ICYMI: There’s an Egg Shortage, So Obviously RN Is the Best Time to Try Vegan Protein
If there was ever a sign to look for different sources. of protein, the time is now. With a shortage of eggs due to a bird flue outbreak, it might be best to find new ways to fill the scrambled egg-shaped hole in your heart. Naturally, one of the most common questions people ask when considering a plant-based diet is, "Where do you get your protein?" It’s a fair question—protein is essential for muscle repair, immune function, and overall health. But here’s the good news: You don’t need meat, eggs, or dairy to meet your protein needs. Plants have got you covered!
Why Is Protein So Important?
Protein is made up of amino acids, the building blocks of nearly every structure in your body. While our bodies can produce some amino acids, there are nine essential ones we must get from food. Protein plays a key role in:
Muscle Growth & Repair: Essential for fitness enthusiasts and anyone looking to stay strong.
Metabolism & Satiety: Helps keep you full and supports energy balance.
Immune Function: Supports the production of antibodies and enzymes.
Hormone Regulation: Involved in producing essential hormones like insulin.
How Much Protein Do You Actually Need?
The Recommended Dietary Allowance (RDA) for protein is 0.8 grams per kilogram of body weight (or about 0.36 grams per pound). However, if you’re active, pregnant, or looking to build muscle, you may need 1.2–2.0 grams per kilogram.
Best Sources of Plant-Based Protein
Here’s a list of powerhouse vegan protein sources to keep your meals balanced and delicious:
Legumes & Beans
Lentils (18g per cup)
Chickpeas (15g per cup)
Black beans (15g per cup)
Edamame (18g per cup)
Soy & Meat Alternatives
At Eden, we recommend filling your plate with real, whole foods. But beginners to the vegan lifestyle might wish to transition with soy and meat alternatives. Here are a few options that come packed with protein.
Tofu (10g per ½ cup)
Tempeh (20g per ½ cup)
Seitan (21g per ⅓ cup)
Textured Vegetable Protein (TVP) (12g per ¼ cup)
Grains & Seeds
Quinoa (8g per cup)
Chia seeds (4g per 2 tbsp)
Hemp seeds (10g per 3 tbsp)
Oats (6g per ½ cup)
Nuts & Nut Butters
Almonds (7g per ¼ cup)
Peanut butter (8g per 2 tbsp)
Sunflower seeds (6g per ¼ cup)
Protein-Packed Vegetables
Spinach (5g per cup, cooked)
Broccoli (4g per cup, cooked)
Brussels sprouts (4g per cup, cooked)
Are Plant Proteins Complete?
A "complete protein" contains all nine essential amino acids in adequate amounts. While animal products naturally provide this, some plant proteins (like quinoa, soy, and hemp seeds) do as well! Other plant sources can be combined throughout the day—like beans and rice—to provide all essential amino acids.
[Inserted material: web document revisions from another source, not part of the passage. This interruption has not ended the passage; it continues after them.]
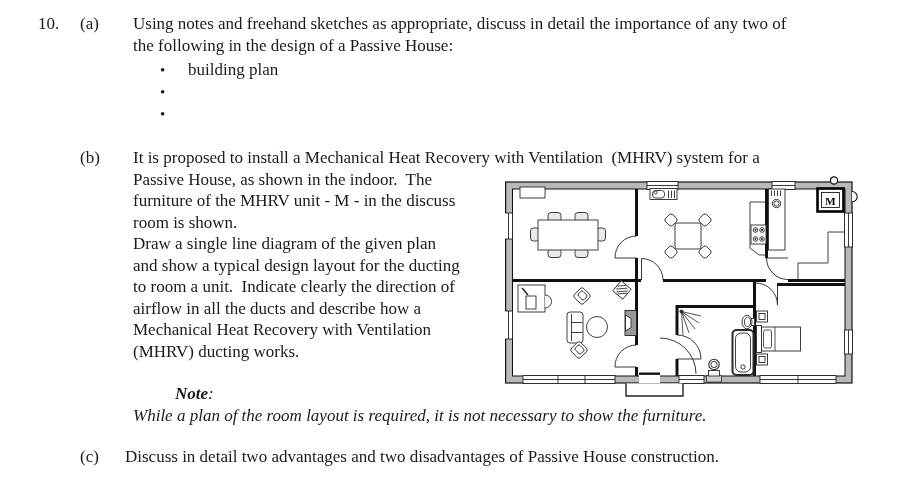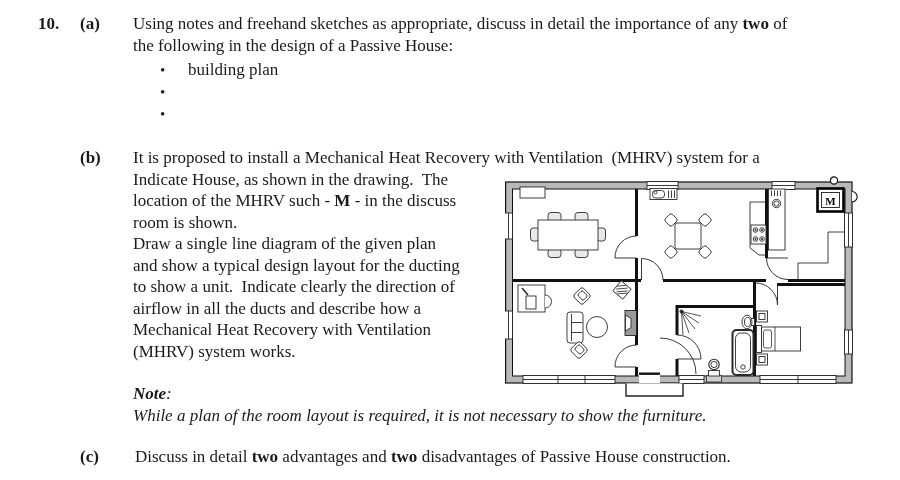--- a/index.html
+++ b/index.html
@@ -3,23 +3,23 @@
 <meta charset="utf-8">
 <style>
   html,body{margin:0;padding:0;}
   body{
     width:900px;height:480px;position:relative;overflow:hidden;
     background:#ffffff;color:#1a1a1a;
     font-family:"Liberation Serif","DejaVu Serif",serif;
     font-size:17px;line-height:21.5px;
   }
   .abs{position:absolute;}
-  .b{font-weight:700;}
+  .b{font-weight:400;}
   .i{font-style:italic;}
-  .bi{font-weight:700;font-style:italic;}
+  .bi{font-weight:700;font-style:italic;margin-left:42px;}
   .tline{white-space:pre;line-height:21.5px;}
   .bullets{top:59px;left:160px;}
   .bullet-row{display:flex;line-height:22px;}
   .bdot{width:28px;font-size:15px;}
   .note-block{line-height:22px;}
   svg text{font-family:"Liberation Serif","DejaVu Serif",serif;}
 </style>
 </head>
 <body>
 
@@ -39,38 +39,38 @@
     <span class="bdot">•</span>
   </div>
   <div class="bullet-row">
     <span class="bdot">•</span>
   </div>
 </div>
 
 <div class="abs b" style="left:80px;top:147px">(b)</div>
 <div class="abs" style="left:133px;top:147px">
     <div class="tline"><span>It is proposed to install a Mechanical Heat Recovery with Ventilation  (MHRV) system for a</span></div>
-    <div class="tline"><span>Indicate House, as shown in the drawing.  The</span></div>
-    <div class="tline"><span>location of the MHRV such - </span><span class="b">M</span><span> - in the discuss</span></div>
+    <div class="tline"><span>Passive House, as shown in the indoor.  The</span></div>
+    <div class="tline"><span>furniture of the MHRV unit - </span><span class="b">M</span><span> - in the discuss</span></div>
     <div class="tline"><span>room is shown.</span></div>
     <div class="tline"><span>Draw a single line diagram of the given plan</span></div>
     <div class="tline"><span>and show a typical design layout for the ducting</span></div>
-    <div class="tline"><span>to show a unit.  Indicate clearly the direction of</span></div>
+    <div class="tline"><span>to room a unit.  Indicate clearly the direction of</span></div>
     <div class="tline"><span>airflow in all the ducts and describe how a</span></div>
     <div class="tline"><span>Mechanical Heat Recovery with Ventilation</span></div>
-    <div class="tline"><span>(MHRV) system works.</span></div>
+    <div class="tline"><span>(MHRV) ducting works.</span></div>
   </div>
 
 <div class="abs note-block" style="left:133px;top:383px">
   <div><span class="bi">Note</span><span class="i">:</span></div>
   <div class="i">While a plan of the room layout is required, it is not necessary to show the furniture.</div>
 </div>
 
 <div class="abs b" style="left:80px;top:446px">(c)</div>
-<div class="abs" style="left:135px;top:446px"><span>Discuss in detail </span><span class="b">two</span><span> advantages and </span><span class="b">two</span><span> disadvantages of Passive House construction.</span></div>
+<div class="abs" style="left:125px;top:446px"><span>Discuss in detail </span><span class="b">two</span><span> advantages and </span><span class="b">two</span><span> disadvantages of Passive House construction.</span></div>
 
 <svg class="abs" style="left:505px;top:175px" width="354" height="224" viewBox="0 0 354 224">
 
   <g>
     <rect x="0.6" y="7" width="346.4" height="201" fill="#b9b9b9" stroke="#111" stroke-width="1.2"></rect>
     <rect x="7.5" y="14" width="332.5" height="187" fill="#ffffff" stroke="#111" stroke-width="1"></rect>
   </g>
 
   <g fill="#fff" stroke="#222" stroke-width="0.9">
     <g>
Science-Backed Studies on Vegan Protein
Still skeptical? Let’s turn to the research:
A 2019 study published in JAMA Internal Medicine found that higher plant protein intake was linked to lower mortality rates, particularly reducing risks of cardiovascular disease.
The American Journal of Clinical Nutrition (2020) concluded that well-planned vegan diets provide adequate protein for muscle maintenance and athletic performance.
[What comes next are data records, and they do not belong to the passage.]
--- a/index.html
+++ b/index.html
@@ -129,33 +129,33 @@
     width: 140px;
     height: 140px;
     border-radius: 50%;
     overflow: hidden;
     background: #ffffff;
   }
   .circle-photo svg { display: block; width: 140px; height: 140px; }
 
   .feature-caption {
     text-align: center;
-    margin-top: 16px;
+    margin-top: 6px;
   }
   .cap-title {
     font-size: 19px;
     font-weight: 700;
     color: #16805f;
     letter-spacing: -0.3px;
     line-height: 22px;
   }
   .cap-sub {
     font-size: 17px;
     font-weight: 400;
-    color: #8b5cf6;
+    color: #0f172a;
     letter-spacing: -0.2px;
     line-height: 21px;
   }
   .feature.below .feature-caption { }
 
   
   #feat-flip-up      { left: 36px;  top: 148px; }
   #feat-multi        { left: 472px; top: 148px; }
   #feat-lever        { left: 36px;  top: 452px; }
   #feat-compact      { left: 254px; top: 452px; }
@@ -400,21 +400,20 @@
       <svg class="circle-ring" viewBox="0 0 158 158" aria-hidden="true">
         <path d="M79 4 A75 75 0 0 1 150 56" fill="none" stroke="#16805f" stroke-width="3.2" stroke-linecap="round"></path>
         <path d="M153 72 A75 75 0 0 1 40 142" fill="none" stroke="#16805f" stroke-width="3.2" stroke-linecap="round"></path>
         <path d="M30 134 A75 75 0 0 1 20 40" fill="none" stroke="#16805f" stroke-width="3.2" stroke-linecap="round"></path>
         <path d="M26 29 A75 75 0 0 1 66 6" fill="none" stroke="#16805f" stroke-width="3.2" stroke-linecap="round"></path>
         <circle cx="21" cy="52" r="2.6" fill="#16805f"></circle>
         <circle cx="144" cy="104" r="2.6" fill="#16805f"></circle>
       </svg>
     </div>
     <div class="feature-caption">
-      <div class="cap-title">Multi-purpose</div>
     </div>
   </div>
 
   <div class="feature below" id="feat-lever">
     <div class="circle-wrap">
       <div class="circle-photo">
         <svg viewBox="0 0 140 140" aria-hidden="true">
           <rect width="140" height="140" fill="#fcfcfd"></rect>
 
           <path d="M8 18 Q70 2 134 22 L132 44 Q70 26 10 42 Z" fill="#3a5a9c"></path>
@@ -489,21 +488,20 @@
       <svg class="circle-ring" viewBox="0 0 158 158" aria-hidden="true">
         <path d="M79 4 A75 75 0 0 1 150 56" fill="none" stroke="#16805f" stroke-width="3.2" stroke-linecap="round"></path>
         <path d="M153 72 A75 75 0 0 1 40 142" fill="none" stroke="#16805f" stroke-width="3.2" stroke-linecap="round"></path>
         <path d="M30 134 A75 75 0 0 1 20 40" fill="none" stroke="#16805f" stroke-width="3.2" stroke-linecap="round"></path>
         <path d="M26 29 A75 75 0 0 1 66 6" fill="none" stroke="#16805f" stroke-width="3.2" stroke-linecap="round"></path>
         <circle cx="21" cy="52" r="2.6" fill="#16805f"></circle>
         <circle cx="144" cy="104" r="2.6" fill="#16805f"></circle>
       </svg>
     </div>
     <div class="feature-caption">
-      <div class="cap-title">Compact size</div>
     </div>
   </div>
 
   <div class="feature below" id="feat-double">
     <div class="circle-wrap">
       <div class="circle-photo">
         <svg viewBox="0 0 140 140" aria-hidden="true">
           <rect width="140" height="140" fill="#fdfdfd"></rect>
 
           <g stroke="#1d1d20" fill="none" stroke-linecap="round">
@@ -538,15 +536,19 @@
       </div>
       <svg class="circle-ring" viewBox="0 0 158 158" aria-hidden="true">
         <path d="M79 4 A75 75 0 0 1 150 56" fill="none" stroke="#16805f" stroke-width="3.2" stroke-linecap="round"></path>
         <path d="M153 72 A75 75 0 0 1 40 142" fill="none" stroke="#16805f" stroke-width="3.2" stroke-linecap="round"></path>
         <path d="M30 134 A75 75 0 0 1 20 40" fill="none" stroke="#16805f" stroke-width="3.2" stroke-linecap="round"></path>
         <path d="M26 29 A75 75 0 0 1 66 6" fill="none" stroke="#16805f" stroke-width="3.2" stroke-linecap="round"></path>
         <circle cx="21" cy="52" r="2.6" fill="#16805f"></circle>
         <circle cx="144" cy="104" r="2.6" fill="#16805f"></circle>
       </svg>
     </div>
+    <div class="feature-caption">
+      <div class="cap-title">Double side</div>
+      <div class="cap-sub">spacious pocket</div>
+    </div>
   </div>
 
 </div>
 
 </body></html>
A 2017 study in Nutrients confirmed that plant-based protein sources can support strength training and muscle growth just as effectively as animal-based proteins when total protein intake is sufficient.
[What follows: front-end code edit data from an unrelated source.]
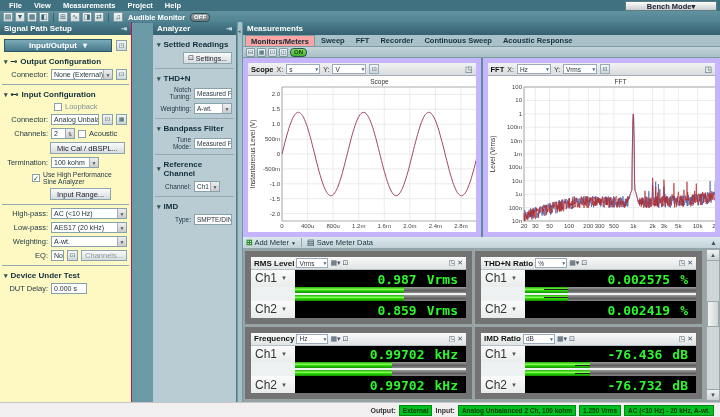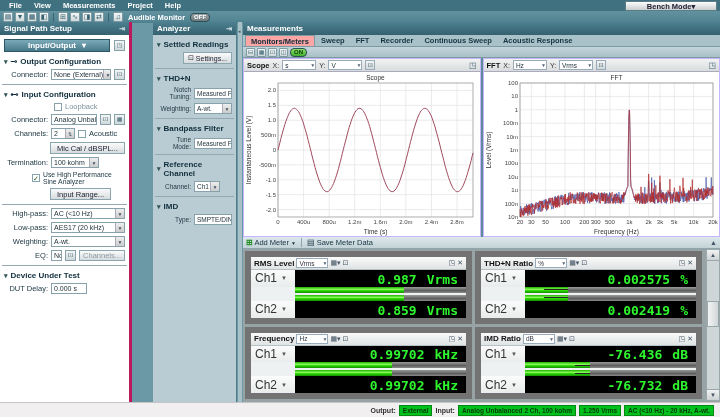--- a/index.html
+++ b/index.html
@@ -29,42 +29,42 @@
   .dropdown { background:#fff; border:1px solid #87a2ab; height:11px; display:flex; align-items:center; font-size:7px; padding-left:2px; position:relative; flex:1; overflow:hidden; white-space:nowrap; }
   .dropdown .arrow { margin-left:auto; font-size:5px; color:#456; background:linear-gradient(#eee,#ccc); border-left:1px solid #aab; height:100%; width:9px; display:flex; align-items:center; justify-content:center; flex:none; }
   .mini-btn { width:11px; height:11px; flex:none; background:linear-gradient(#f4f6f6,#cfd8da); border:1px solid #87a2ab; font-size:6px; text-align:center; line-height:9px; color:#35606e; }
   .btn { background:linear-gradient(#fafbfb,#d6dcde); border:1px solid #8ba6ae; height:12px; font-size:7.5px; color:#223; display:inline-flex; align-items:center; justify-content:center; padding:0 6px; }
   .checkbox { width:8px; height:8px; background:#fff; border:1px solid #87a2ab; font-size:7px; line-height:7px; text-align:center; color:#1b5e20; flex:none; }
   .checkbox.checked::after { content:"✓"; }
   .cb-label { font-size:7.5px; color:#203a45; }
   .cb-label.dim { color:#7b939c; }
 
   
-  .signal-panel { position:absolute; left:0; top:22px; width:132px; height:380px; background:#ffffff; border-right:3px solid #be185d; }
+  .signal-panel { position:absolute; left:0; top:22px; width:132px; height:380px; background:#fef9c3; border-right:1px solid #be185d; }
   .io-select { margin:4px 4px 0 4px; height:13px; background:linear-gradient(#7babb8,#47798a); border:1px solid #2c5664; color:#fff; font-weight:bold; font-size:8px; display:flex; align-items:center; justify-content:center; gap:6px; width:112px; }
   .io-row { display:flex; align-items:center; }
   .io-row .mini-btn { margin:4px 2px 0 auto; margin-right:4px; }
 
   
   .analyzer-panel { position:absolute; left:153px; top:22px; width:84px; height:380px; background:#b9ccd3; border-right:1px solid #4e7d8a; }
   .analyzer-panel .flabel { width:34px; font-size:6.5px; }
   .analyzer-panel .dropdown { font-size:6.5px; }
   .splitter { position:absolute; left:238px; top:22px; width:4px; height:380px; background:#a9c0c7; }
   .splitter .grip { position:absolute; top:6px; left:0; width:4px; font-size:5px; color:#456; }
 
   
   .meas { position:absolute; left:243px; top:22px; width:477px; height:380px; background:#98a3a6; }
   .tabs { height:12px; background:#a9c2ca; display:flex; align-items:flex-end; padding-left:2px; gap:1px; border-bottom:1px solid #7d9aa3; }
   .tab { font-size:7.5px; font-weight:bold; color:#16323e; padding:1px 5px; height:11px; }
   .tab.active { background:#fca5a5; border:1px solid #7d9aa3; border-bottom:none; color:#0c2836; }
   .gtoolbar { height:11px; background:linear-gradient(#c3d5da,#a9c0c7); display:flex; align-items:center; gap:2px; padding-left:3px; border-bottom:1px solid #7d9aa3; }
   .gtoolbar .tb-icon { width:9px; height:9px; line-height:7px; font-size:6px; }
 
   .graphs { display:flex; height:179px; gap:2px; background:#5d8b99; }
-  .graph-panel { background:#fff; flex:1; display:flex; flex-direction:column; border:1px solid #c4b5fd; }
+  .graph-panel { background:#fff; flex:1; display:flex; flex-direction:column; border:5px solid #c4b5fd; }
   .graph-header { height:13px; background:linear-gradient(#f2f2f2,#d9dcdd); border-bottom:1px solid #aab; display:flex; align-items:center; padding:0 3px; gap:3px; font-size:7.5px; }
   .graph-header .gtitle { font-weight:bold; color:#111; }
   .graph-header .axlabel { color:#333; font-size:7px; }
   .graph-header .combo { width:34px; height:10px; background:#fff; border:1px solid #9ab; font-size:6.5px; display:flex; align-items:center; padding-left:2px; }
   .graph-header .combo .arrow { margin-left:auto; font-size:5px; color:#567; }
   .graph-header .gear { width:10px; height:10px; background:linear-gradient(#f4f6f6,#cfd8da); border:1px solid #9ab; font-size:6px; text-align:center; line-height:8px; color:#456; }
   .graph-header .export { margin-left:auto; font-size:8px; color:#467; }
   .plot { flex:1; position:relative; }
Easy Ways to Boost Your Protein Intake
Add hemp or chia seeds to smoothies and oatmeal.
Opt for whole grains like quinoa instead of refined grains.
Include tofu or tempeh in stir-fries and sandwiches.
Snack on roasted chickpeas or almonds.
Use nut butters in your breakfast or snacks.
Try vegan protein powders if you need an extra boost.
Final Thoughts
Getting enough protein on a vegan diet is not only possible—it’s easy when you know where to look! With a variety of delicious plant-based options, you can hit your protein goals while enjoying diverse, nutrient-packed meals.